Downbursts go through three distinct stages; the actual descent or downburst toward the ground, the outburst during which the air is deflected by terrain and the cushion effect associated with rising air at the edges of the phenomenon. When a downburst actually arrives at the surface, its advancing edge spreads abruptly in all directions, the signature of a downburst. The air also effectively “splashes” back up toward the outside of the rain shaft. This accounts for the updraft phenomenon that may precede violent downdrafts as the air currents swirl and shift in the sky.

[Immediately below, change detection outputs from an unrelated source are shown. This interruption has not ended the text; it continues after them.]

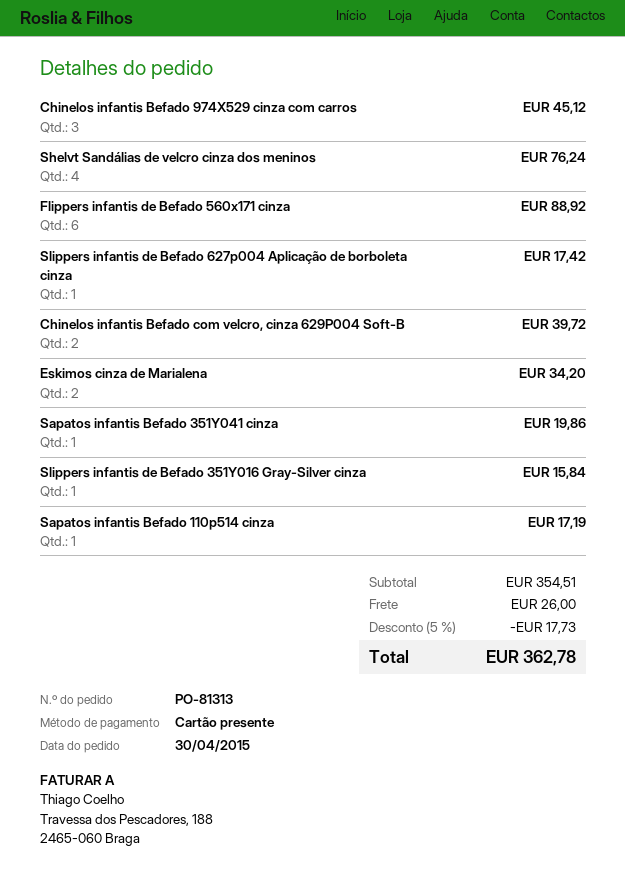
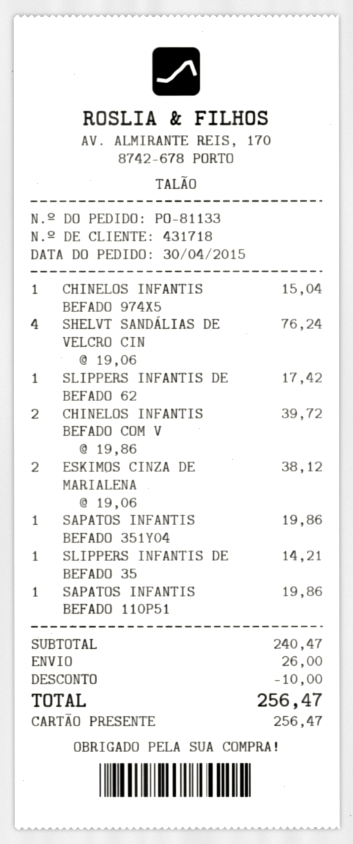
order number: PO-81313 -> PO-81133
Chinelos infantis Befado 974X529 cinza com carros: 3 for 45.12 -> 1 for 15.04
Flippers infantis de Befado 560x171 cinza: 6 for 88.92 -> none
Eskimos cinza de Marialena: 2 for 34.20 -> 2 for 38.12
Slippers infantis de Befado 351Y016 Gray-Silver cinza: 1 for 15.84 -> 1 for 14.21
Sapatos infantis Befado 110p514 cinza: 1 for 17.19 -> 1 for 19.86
subtotal: 354.51 -> 240.47
discount: 17.73 -> 10.00
total: 362.78 -> 256.47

A microburst is simply a small downburst, usually no more than 2.5 miles in diameter, and it may generate temporary surface winds as high as 100 mph in all directions, usually highly localized and lasting no more than 10 minutes. Thunderstorms generally travel fairly quickly across the ground, so conditions can change in a few minutes. The winds may be erratic and almost unmanageable, shifting from head- to tailwinds in an instant, making it virtually impossible for a pilot to fly a consistent, stabilized approach.
Delta 191 wasn’t the first wind shear accident. An Eastern Airlines jet approaching JFK Airport in New York had crashed 10 years before, killing all aboard, and a Pan Am 727 had crashed on takeoff from New Orleans in 1982, again fatal to all aboard. Both accidents had been attributed to wind shear.
As the pilots of flight 191 taught us, the only solution is avoidance, because once you’re caught in wind shear, you may become nothing more than a passenger. The forces generated are often too strong for even many military fighters to overcome. To that end, several manufacturers have developed Doppler radar capable of predicting major shifts of wind direction and velocity well ahead of an appropriately equipped aircraft.
Trouble is, you and I will probably never fly behind such equipment. The radar systems are so expensive that it’s unlikely they’ll ever trickle down to general aviation. We’re left with warnings generated by other sources. So far, 45 major airports, principally those that support airline traffic, are equipped with ground-based Doppler wind shear warning systems. These allow controllers to detect possible wind shear and warn all aircraft of potentially dangerous wind situations. NEXRAD uplink also can provide information on wind shear.
Of course, the best advice when flying around thunderstorms is the age-old adage, “Don’t.” This doesn’t address situations when you’re already en route and thunderstorms spring up unexpectedly. The good news/bad news about wind shear is that it normally occurs close to the ground. Even if you did encounter the phenomenon at cruise altitude, you’d probably have time to recover.
If you encounter what seems a strange updraft on final approach in convective weather that tempts you to reduce power and follow the glideslope to avoid increasing speed, be aware that you may be about to fly through the mother of all downdrafts in a few seconds. It’s probably safer to climb above the glideslope just in case you’re about to be forced downhill by a microburst.
Perhaps the only good thing about a downburst is that it usually provides some warning of what’s about to happen. Considering what’s at stake in a downburst and the fact that the forces unleashed may countermand any amount of skill, you need to understand the warning signs. Unlike me, you may not be allowed a second chance.
Pilot precautions for handling wind shear are fairly simple. If thunderstorms are in the area and you’re flying adjacent to significant convective activity, be aware that you may be required to take evasive action to avoid being seduced by a downburst. In Albuquerque, I had the luxury of landing long. That’s a good option if you’re operating into an airline airport with runway to spare.
Don’t blindly follow the ILS in VFR conditions, and don’t allow a controller to coerce you into landing short with an order to expedite your approach for traffic behind you. That’s a rare occurrence these days, anyway, as controllers have been educated to the dangers of wind shear and will do everything in their power to avoid a hazardous situation.